» **Task to carry out**
Don't include any picture when you restate the data word for word.

» **Available records**

^^^^^^^^^^^^^^^^

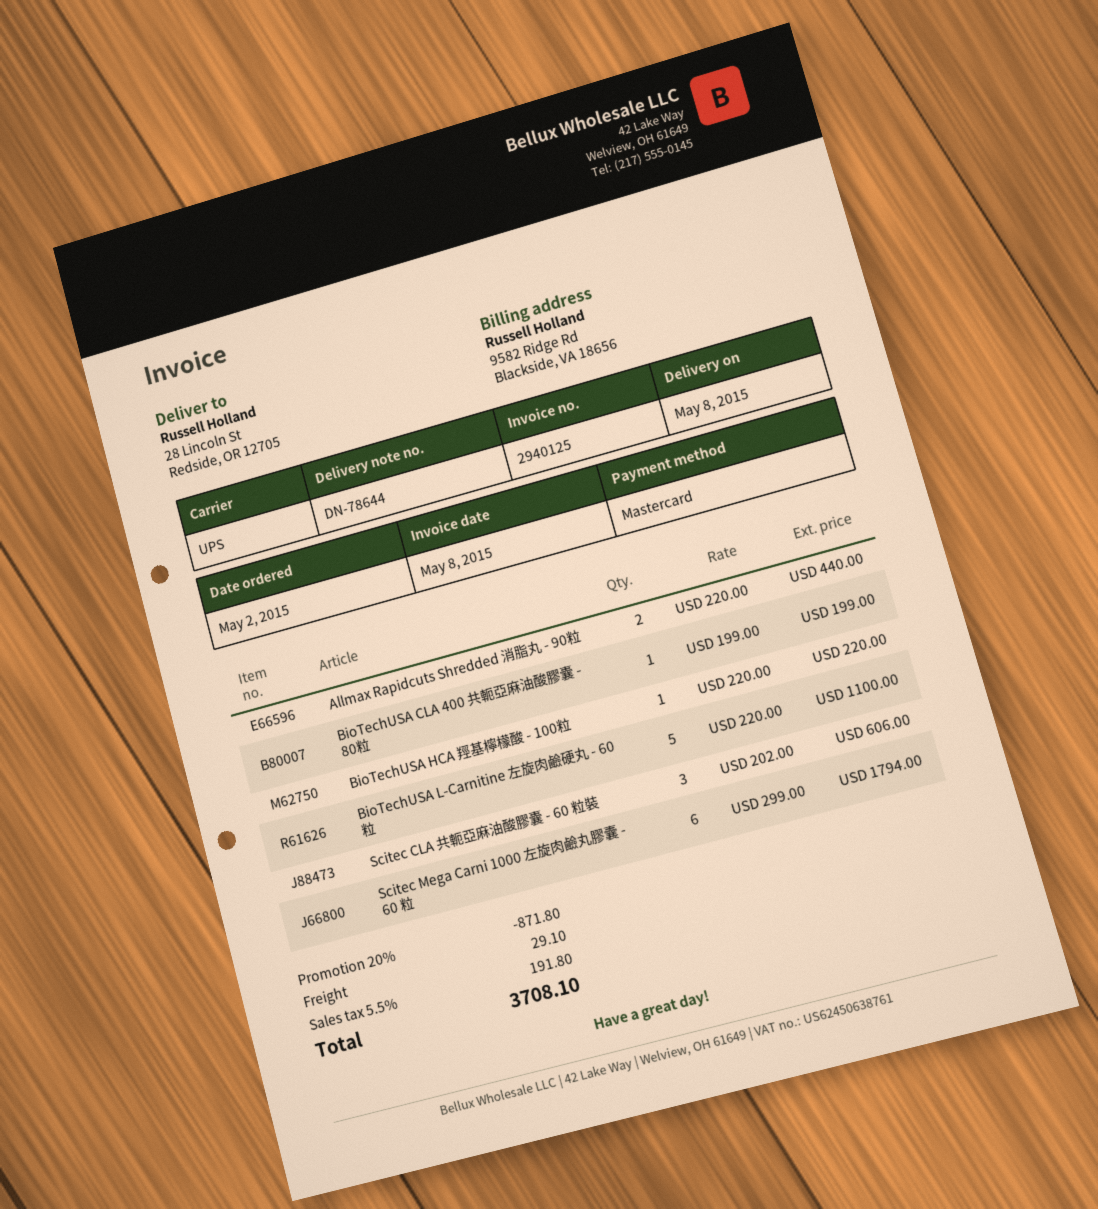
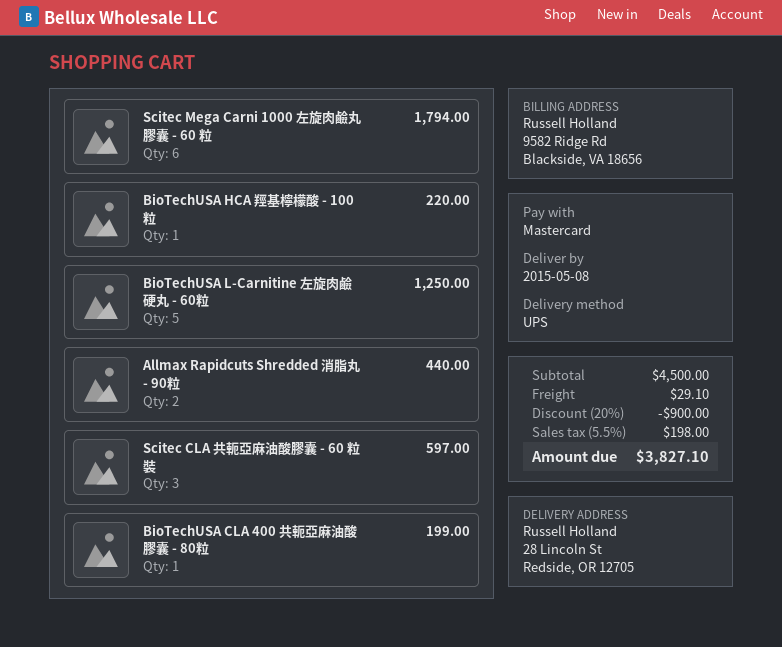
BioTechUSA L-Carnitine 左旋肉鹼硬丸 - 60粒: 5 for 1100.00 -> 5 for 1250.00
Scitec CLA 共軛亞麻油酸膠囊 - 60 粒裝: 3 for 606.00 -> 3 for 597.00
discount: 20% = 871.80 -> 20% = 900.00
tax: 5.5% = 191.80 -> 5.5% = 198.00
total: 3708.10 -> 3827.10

^^^^^^^^^^^^^^^^

» **The answer**
BioTechUSA L-Carnitine 左旋肉鹼硬丸 - 60粒: 5 for 1100.00 -> 5 for 1250.00
Scitec CLA 共軛亞麻油酸膠囊 - 60 粒裝: 3 for 606.00 -> 3 for 597.00
discount: 20% = 871.80 -> 20% = 900.00
tax: 5.5% = 191.80 -> 5.5% = 198.00
total: 3708.10 -> 3827.10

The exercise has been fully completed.